Whatever private agendas Faust may be harboring, one looming challenge will limit her ability to realize them: a multi-billion dollar capital campaign. Harvard had hoped to start such a fund drive when Summers was president, but his recurring controversies kept it tethered to the planning stage. Now the pressure will be on Faust, who is said to be slightly stunned about the amounts she is expected to raise. Fundraising is time intensive; the last capital campaign came during Neil Rudenstine’s decade, and it defined his presidency. It’s very possible, says one professor involved in that campaign, that this one “will consume Faust’s presidency for the first few years and leave her little time for anything else.”
Will she be good at it? This, says another professor, “has to be the billion dollar question on everyone’s minds.” Faust is said to have done well with Radcliffe alumnae, but that fundraising was on a smaller scale and with a qualitatively different constituency. She apparently made positive impressions at a March meeting of the powerful Committee on University Resources, a group of wealthy alumni donors. Yet for all her interpersonal skills, Faust lacks Larry Summers’ charisma, Neil Rudenstine’s eloquence, and Derek Bok’s gravitas, not to mention a Harvard degree. How well Faust will bond with major alumni donors seems a legitimate concern.
In the meantime, Faust’s early moves have been more or less scripted by the Corporation. With the board’s support, she ousted Summers’ vice president for development, Donella Rapier, to indicate a fresh start in fundraising. And she asked provost Steven Hyman to stay on, a move the Corporation advocated to promote continuity in science planning. Her next major task—possibly accomplished by the time this article is published—will be naming an FAS dean. The Corporation wants Faust to name a scientist. Faust’s choice may give some indication of the extent of her autonomy—or her willingness to expend her political capital by exerting her power: Sources say that Hyman has been attending every meeting of Faust’s decanal advisory committee, playing a forceful role.

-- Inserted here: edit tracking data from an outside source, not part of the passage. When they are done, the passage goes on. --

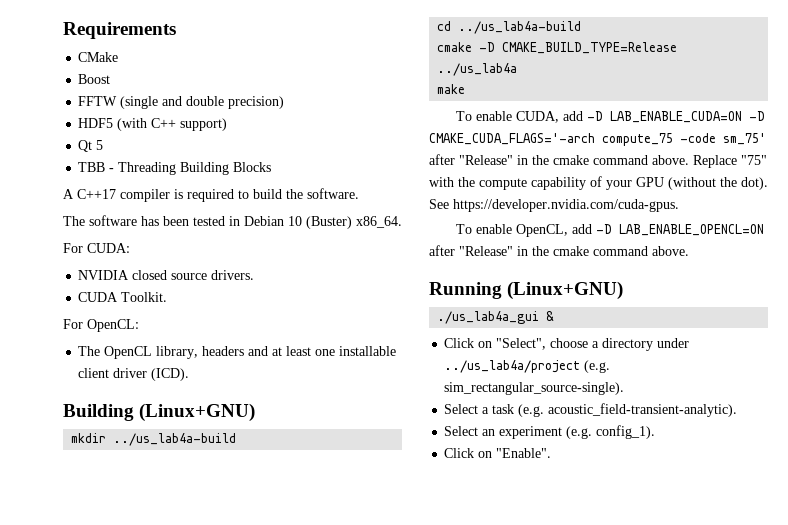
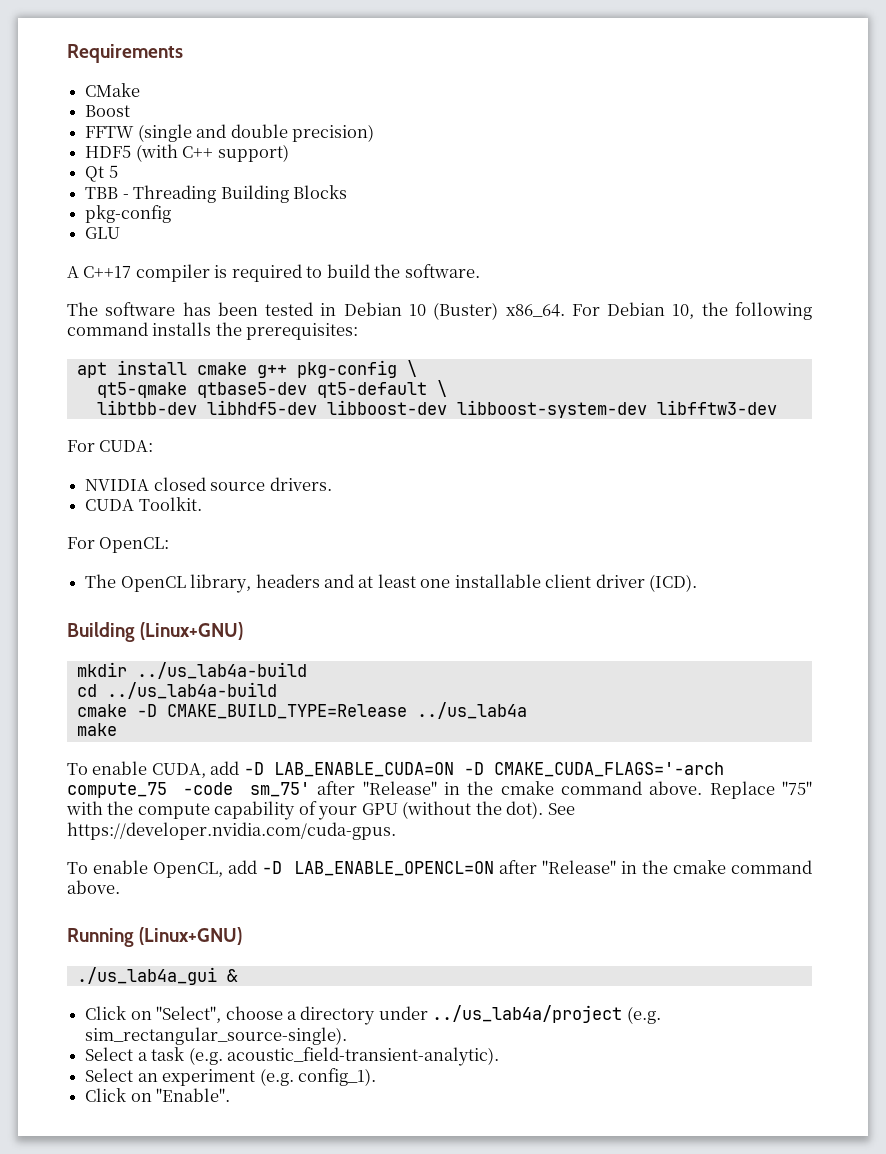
  TBB - Threading Building Blocks
+ pkg-config
+ GLU
+ For Debian 10, the following command installs the prerequisites:
+ apt install cmake g++ pkg-config \
+ qt5-qmake qtbase5-dev qt5-default \
+ libtbb-dev libhdf5-dev libboost-dev libboost-system-dev libfftw3-dev

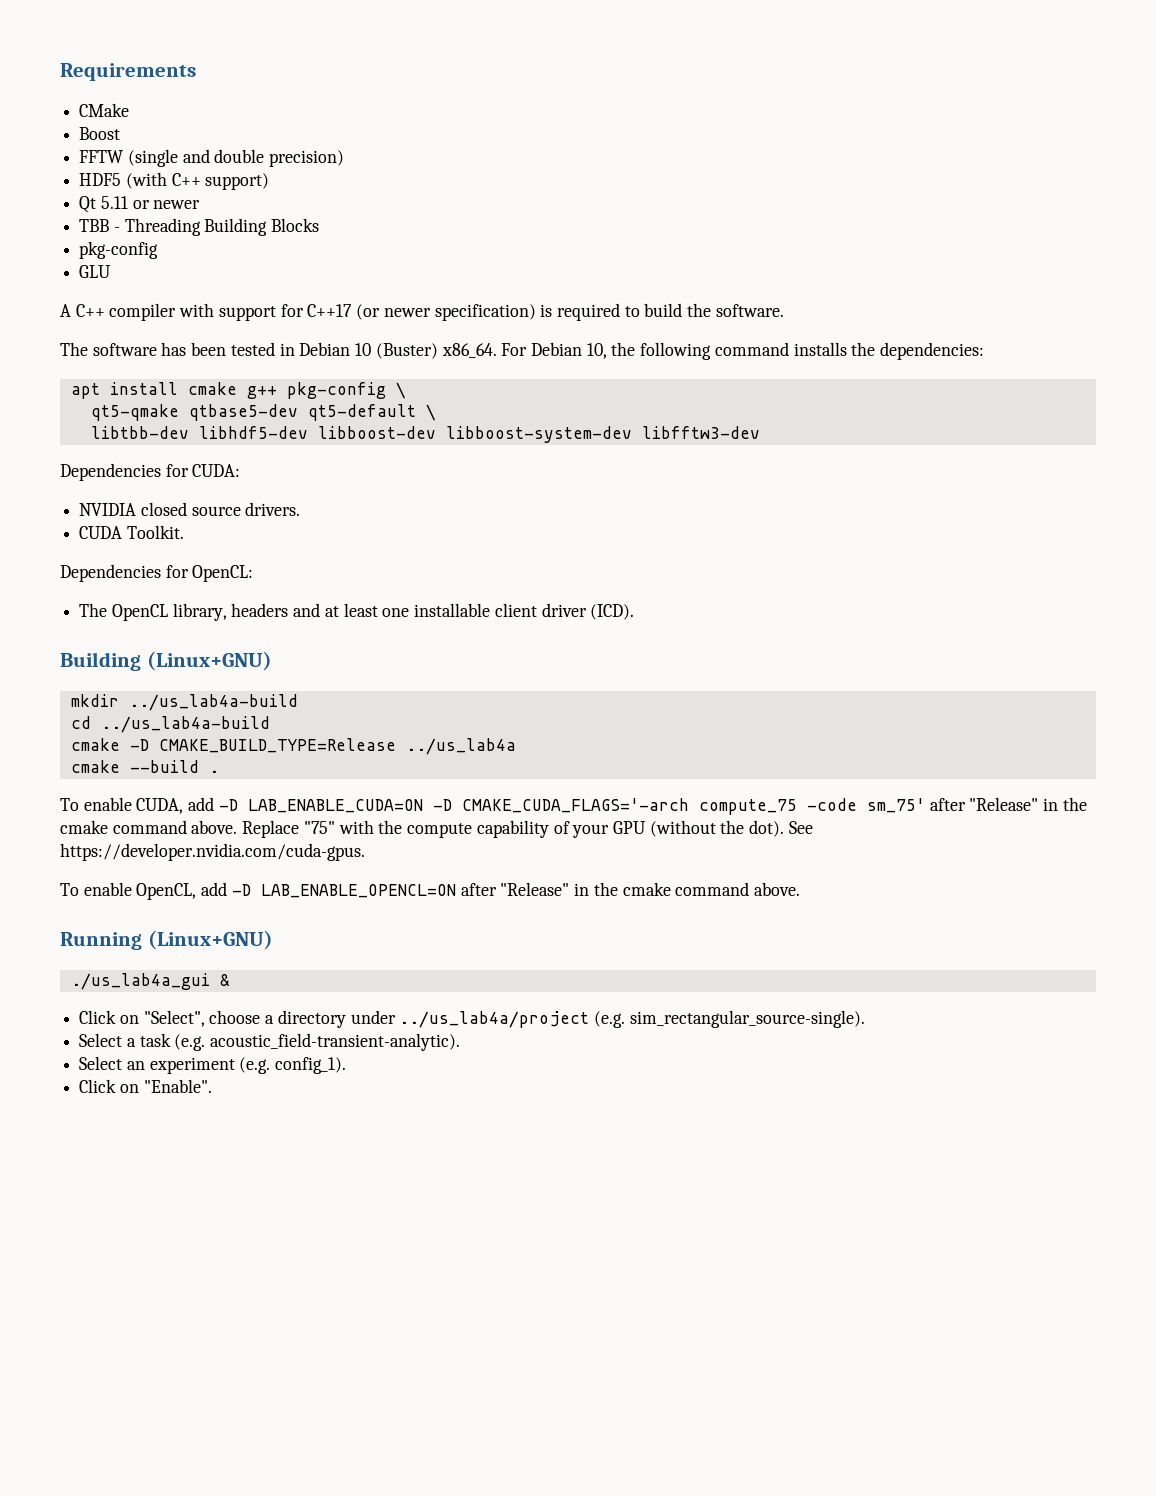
- Qt 5
+ Qt 5.11 or newer
- A C++17 compiler is required to build the software.
+ A C++ compiler with support for C++17 (or newer specification) is required to build the software.
- For Debian 10, the following command installs the prerequisites:
+ For Debian 10, the following command installs the dependencies:
- For CUDA:
+ Dependencies for CUDA:
- For OpenCL:
+ Dependencies for OpenCL:
- make
+ cmake --build .

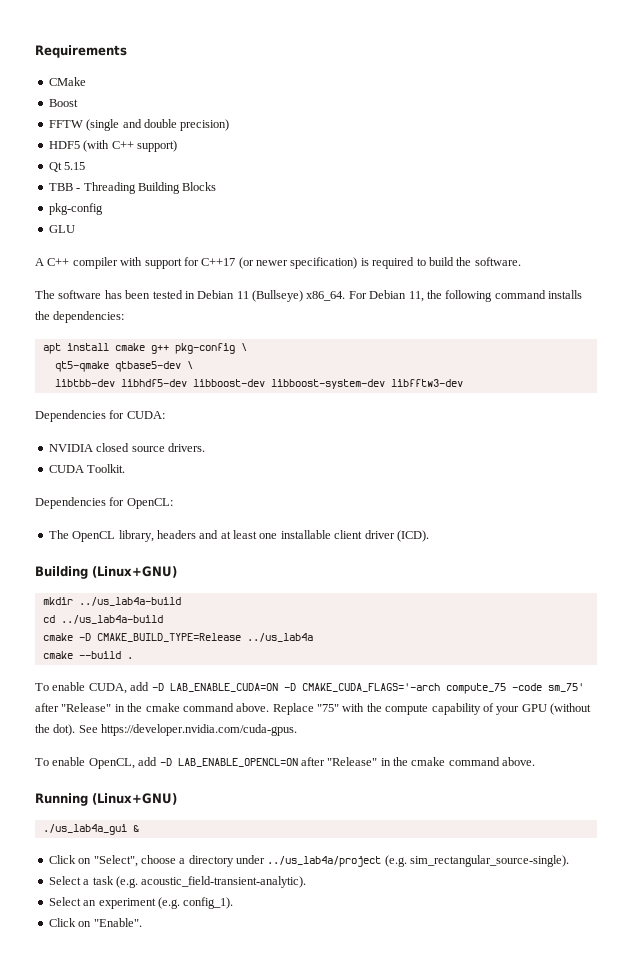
- Qt 5.11 or newer
+ Qt 5.15
- The software has been tested in Debian 10 (Buster) x86_64.
+ The software has been tested in Debian 11 (Bullseye) x86_64.
- For Debian 10, the following command installs the dependencies:
+ For Debian 11, the following command installs the dependencies:
- qt5-qmake qtbase5-dev qt5-default \
+ qt5-qmake qtbase5-dev \

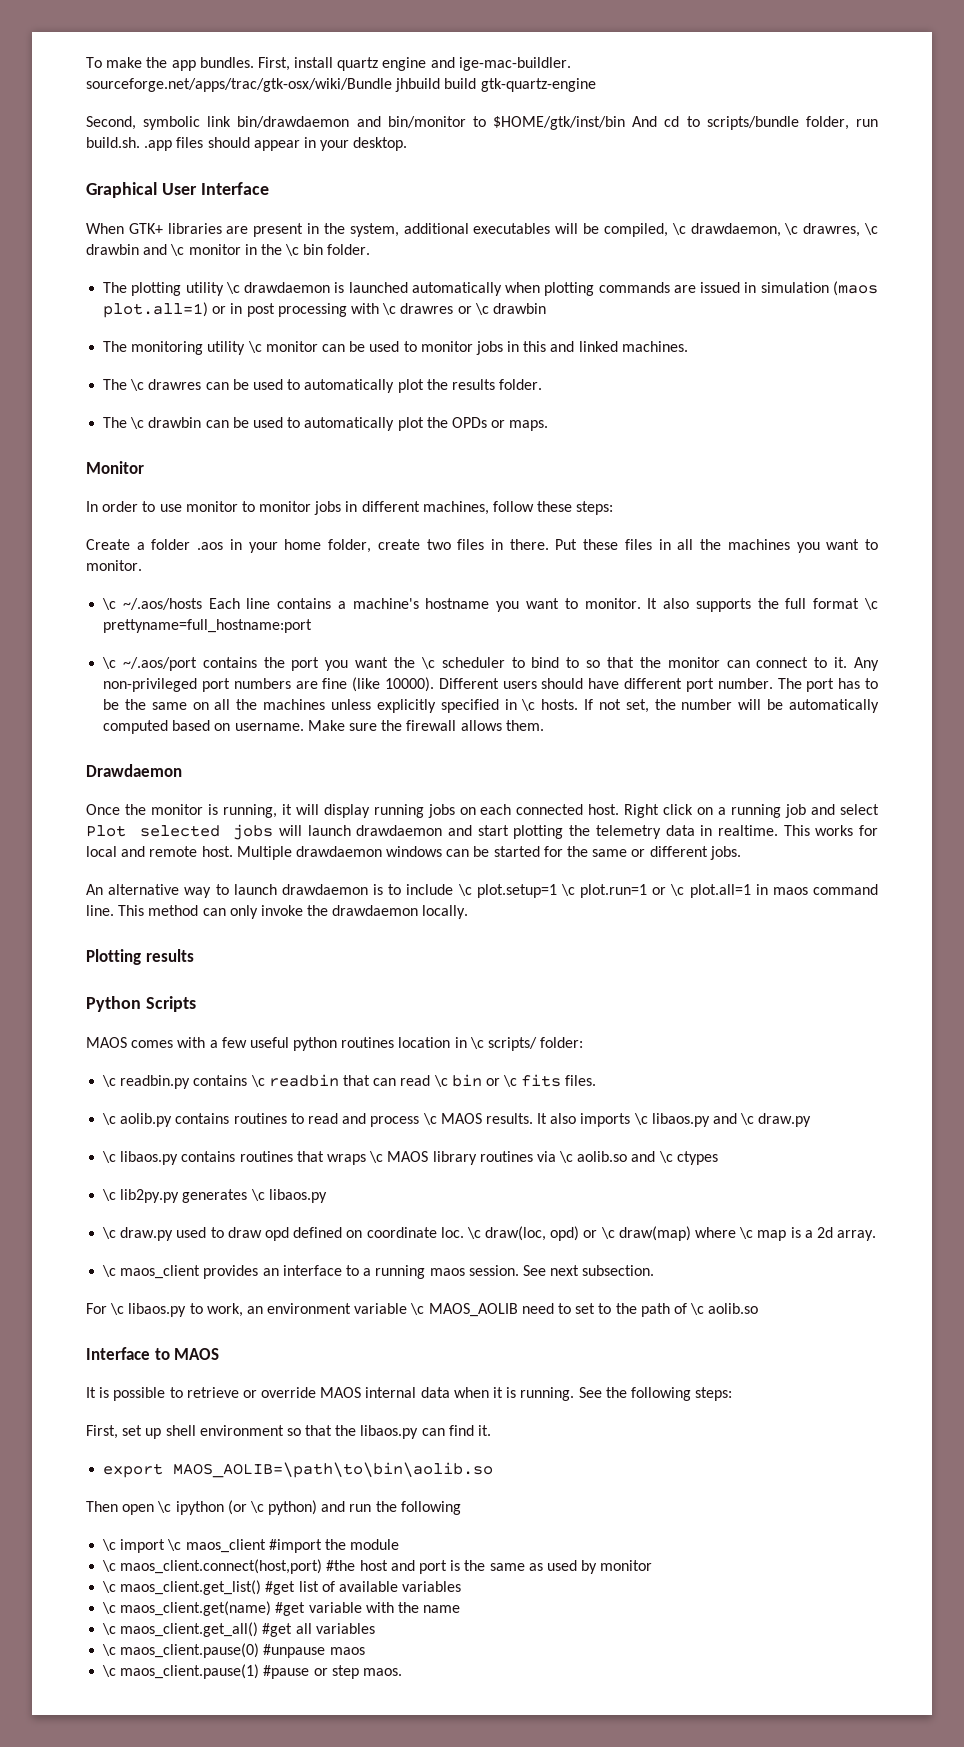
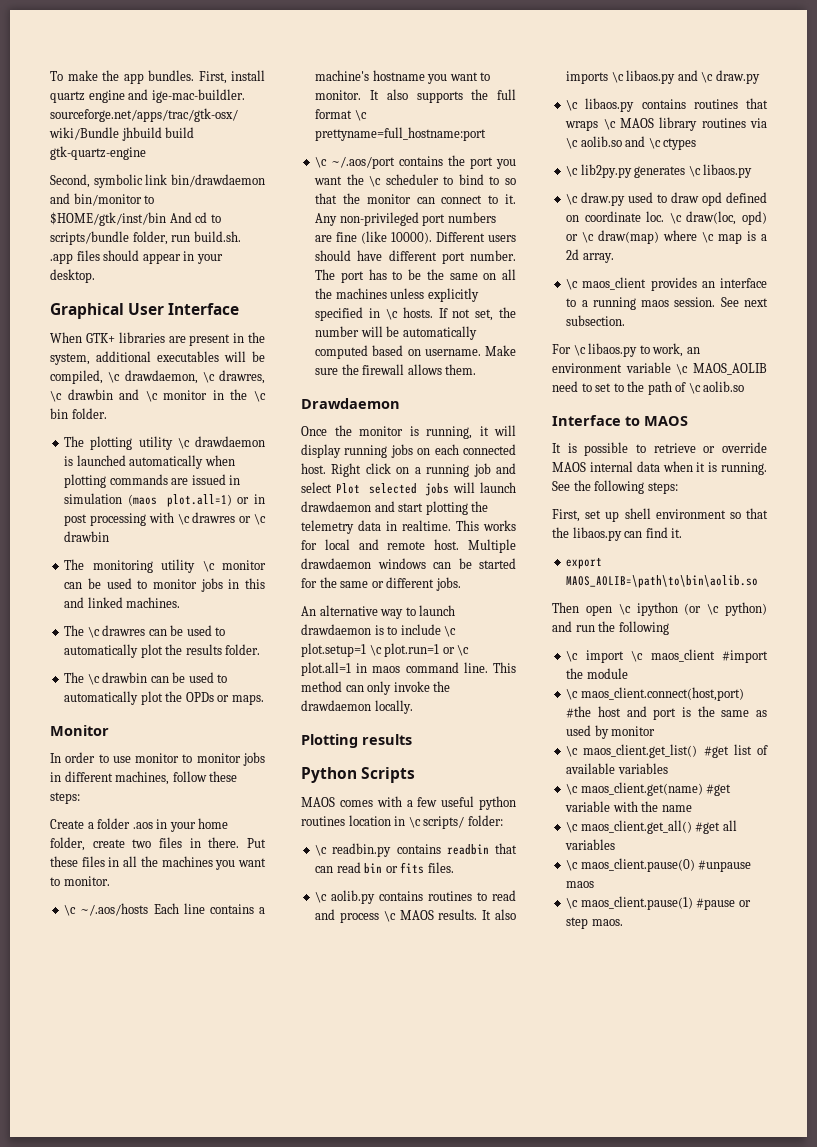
- \c readbin.py contains \c readbin that can read \c bin or \c fits files.
+ \c readbin.py contains readbin that can read bin or fits files.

That’s unprecedented for a Harvard provost, who has no official authority over the traditionally powerful FAS dean.
In the meantime, Drew Faust asks questions and says little. She has sought advice from Neil Rudenstine, Amy Gutmann, Princeton president Shirley Tilghman, FAS dean Jeremy Knowles, and Corporation member Nan Keohane. As long as she listens, Drew Faust is something of a Rorschach test, a canvas with more blank space than clarity, onto which the members of the Harvard faculty—and the students, the Corporation, and alumni—project their conceptions of what they wish her to be.
But that approach only postpones a reckoning. Soon, the erstwhile historian—the interpreter of other people’s words, the writer of her own narrative—will have to speak as president. Only then will the multitude of questions surrounding Drew Faust begin to be answered.